• Exercise objective
Without changing a word, repeat the data, and include no pictures.

Web document revisions:
§
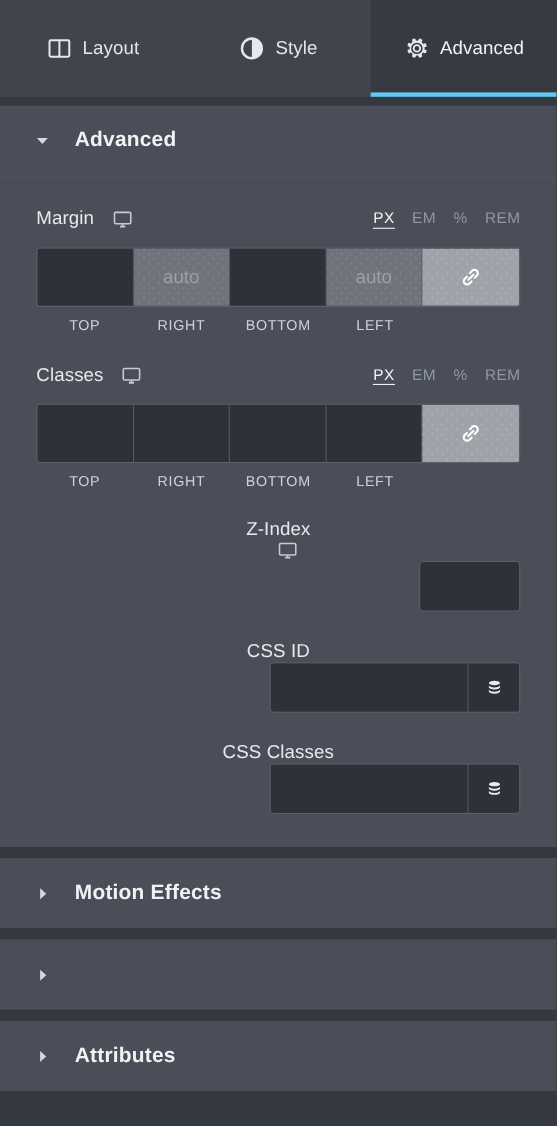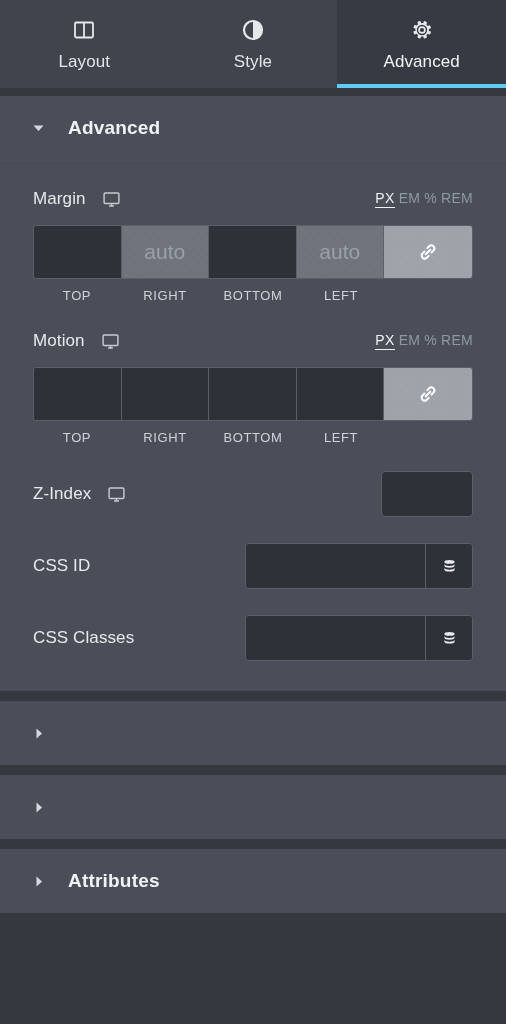"Layout" .tab { flex-direction: column -> row }
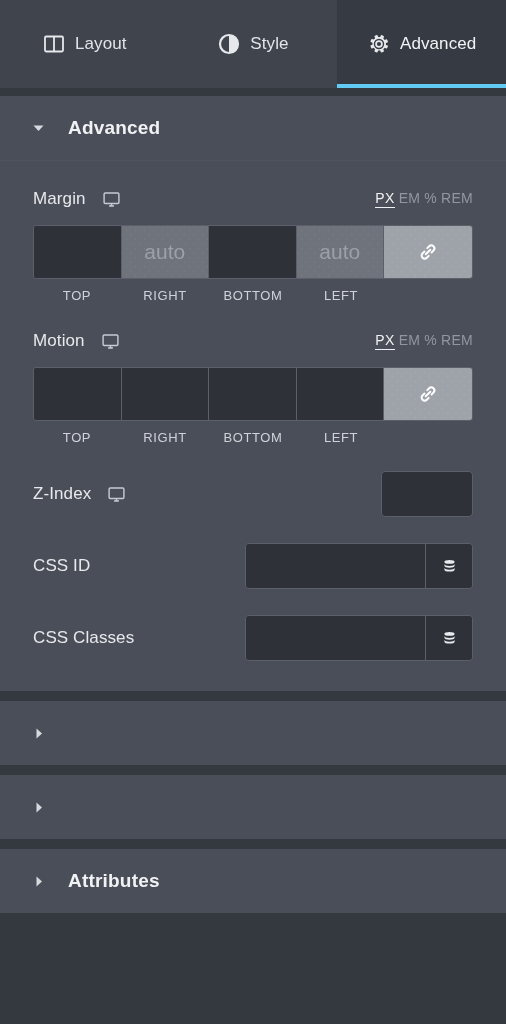"PX" .units { gap: 4px -> 16px }
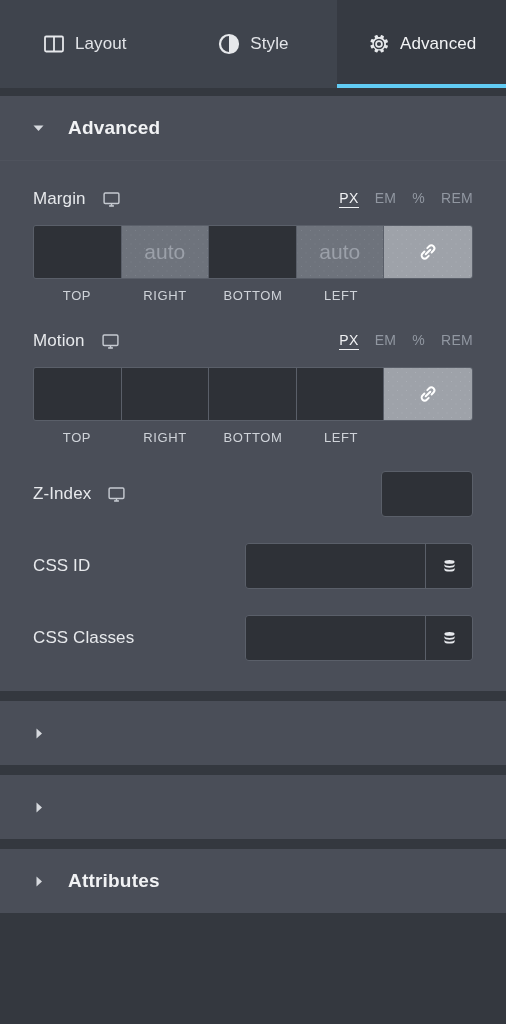"auto" .dim-cell { font-size: 21px -> 17px }
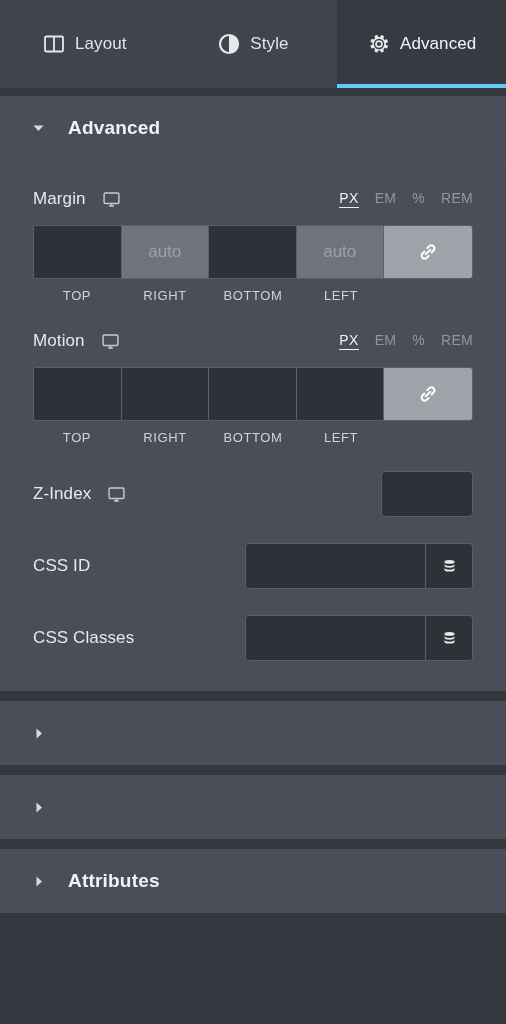"Motion" span.control-label { text: Motion -> Classes }
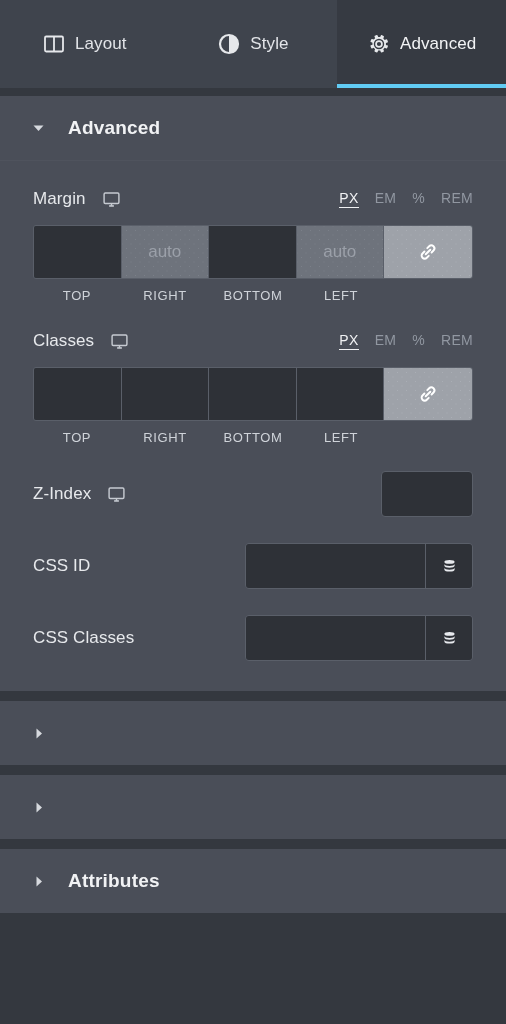"Z-Index" .row-inline { flex-direction: none -> column }
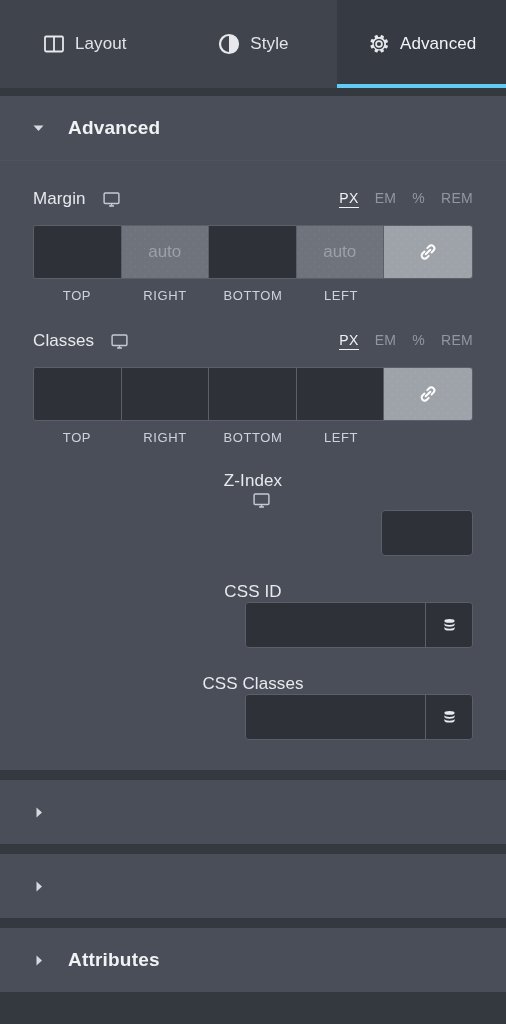"Motion Effects" span.section-title { html: none -> <span>Motion Effects</span> }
§
• Completed exercise
"Layout" .tab { flex-direction: column -> row }
"PX" .units { gap: 4px -> 16px }
"auto" .dim-cell { font-size: 21px -> 17px }
"Motion" span.control-label { text: Motion -> Classes }
"Z-Index" .row-inline { flex-direction: none -> column }
"Motion Effects" span.section-title { html: none -> <span>Motion Effects</span> }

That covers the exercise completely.